Rotation matrices: the special orthogonal group

Comment about the finer points of how to use rotationsfactory in Manopt

The group of rotations in \(\Rn\) is the special orthogonal group \[ \SOn = \{ X \in \Rnn : X\transpose X = I_n \textrm{ and } \det(X) = 1 \}. \] This is one of the two connected components of the orthogonal group (matrices in the other component satisfy \(\det(X) = -1\)).

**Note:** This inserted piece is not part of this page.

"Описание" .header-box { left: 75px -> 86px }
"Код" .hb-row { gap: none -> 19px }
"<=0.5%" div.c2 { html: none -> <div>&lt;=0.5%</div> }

Differentiating the constraint \(X\transpose X = I_n\) along \(\dot X\), we obtain the defining equation for the tangent space at \(X\). Explicitly, \[ \dot X\transpose X + X\transpose \dot X = 0. \] Thus, a tangent vector \(\dot X\) is a matrix in \(\Rnn\) such that \(X\transpose \dot X\) is skew-symmetric. Equivalently, \(\dot X\) is of the form \(X\Omega\) where \(\Omega\) is a skew-symmetric matrix in \(\Rnn\). Accordingly, the tangent space at \(X\) is the following subspace of \(\Rnn\): \[ \T_X \SOn = \{ X\Omega : \Omega + \Omega\transpose = 0 \}. \] Since \(X\) is fixed, we see that in order to identify a tangent vector \(\dot X\) it is equivalent to specify either \(\dot X\) itself (as a matrix of size \(n \times n\)) or \(\Omega\) (a skew-symmetric matrix of size \(n \times n\), with the understanding that \(\Omega\) represents \(\dot X = X\Omega\)).

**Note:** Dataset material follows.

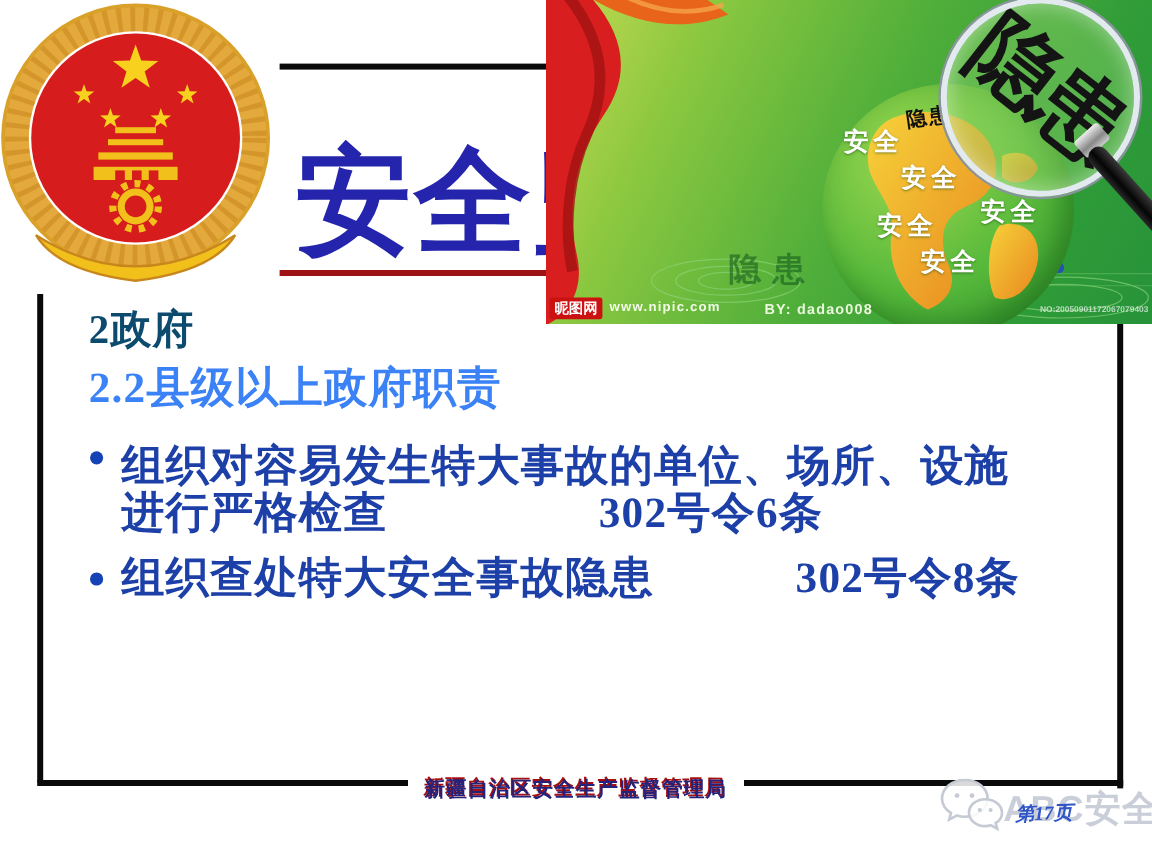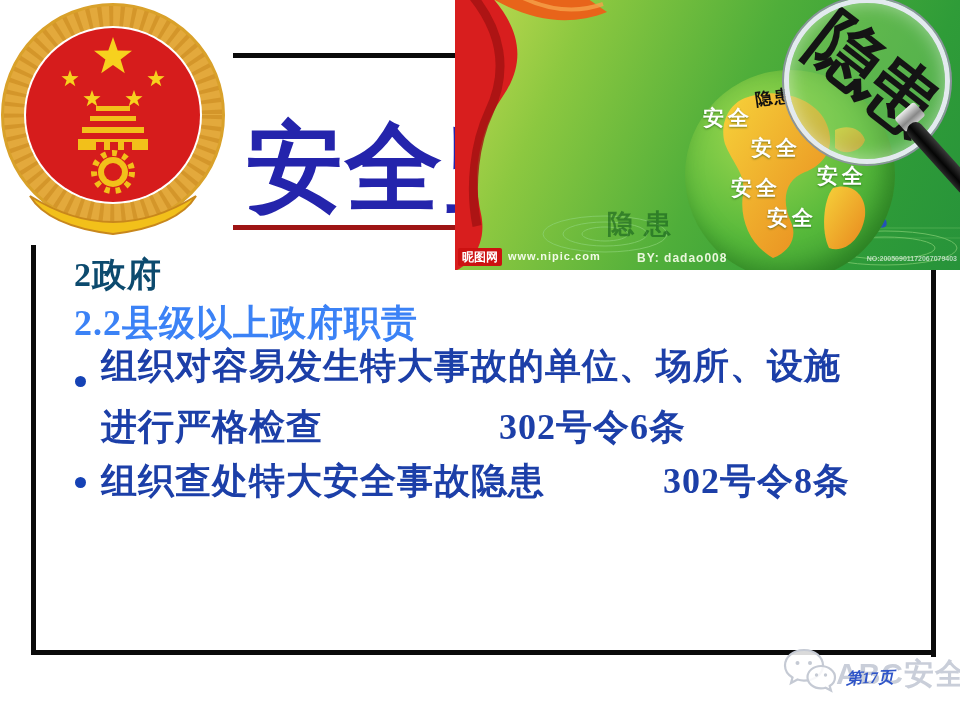"组织对容易发生特大事故的单位、场所、设施" .b1l1 { top: 342px -> 364px }
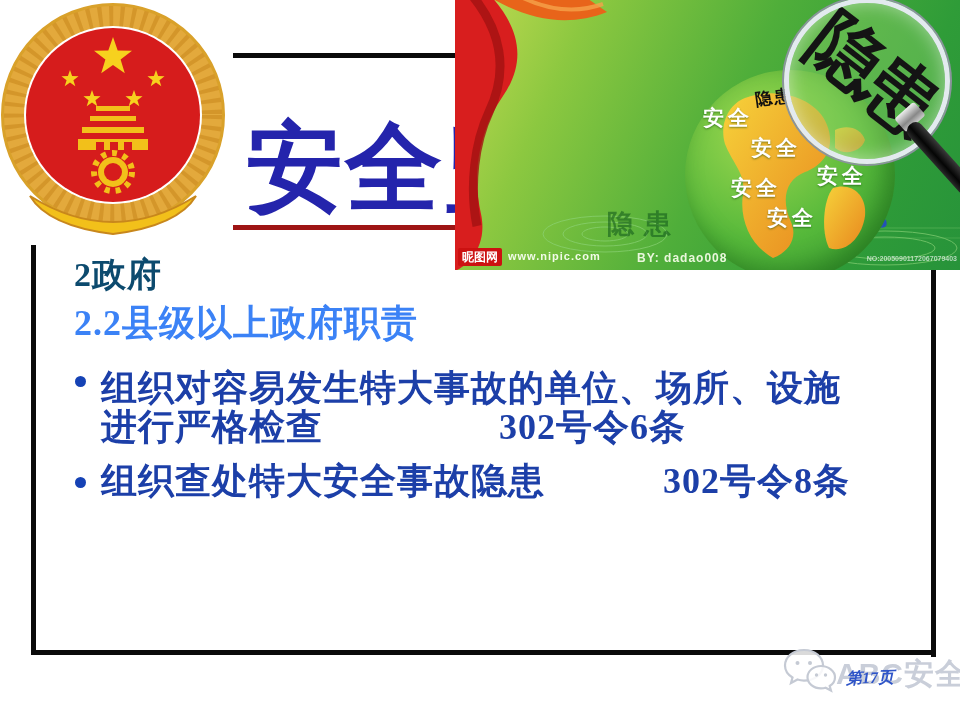"新疆自治区安全生产监督管理局" div.footer-org { html: none -> <div>新疆自治区安全生产监督管理局</div> }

In practice, it is common that the first thing we need to compute with a tangent vector is the product \(X\transpose \dot X\), which happens to be \(\Omega\). For this reason, in Manopt’s rotationsfactory, tangent vectors are stored as \(\Omega\), not as \(\dot X\).

In constrast, we still see \(\SOn\) as an embedded submanifold of \(\Rnn\), and all objects in \(\Rnn\) are represented as themselves (matrices of size \(n \times n\)).

This is important to keep in mind whenever we work with a matrix that comes from or that we provide to rotationsfactory. We must ask: is this a tangent vector at \(X\) (represented as \(\Omega\)), or is this in the embedding space (represented as itself)? Explicitly:

The manifold structure M = rotationsfactory(n) provides convenient tools to work with these representations:

As an example, consider the following optimization problem over rotation matrices. Let \(\bar f \colon \Rnn \to \reals\) be defined by \[ \bar f(X) = \frac{1}{2}\sqfrobnorm{AXB - C}, \] where \(A, B, C\) are given matrices in \(\Rnn\). We wish to minimize \(f \colon \SOn \to \reals\), where \(f = \bar f|_{\SOn}\) is simply the restriction of \(\bar f\) to \(\SOn\).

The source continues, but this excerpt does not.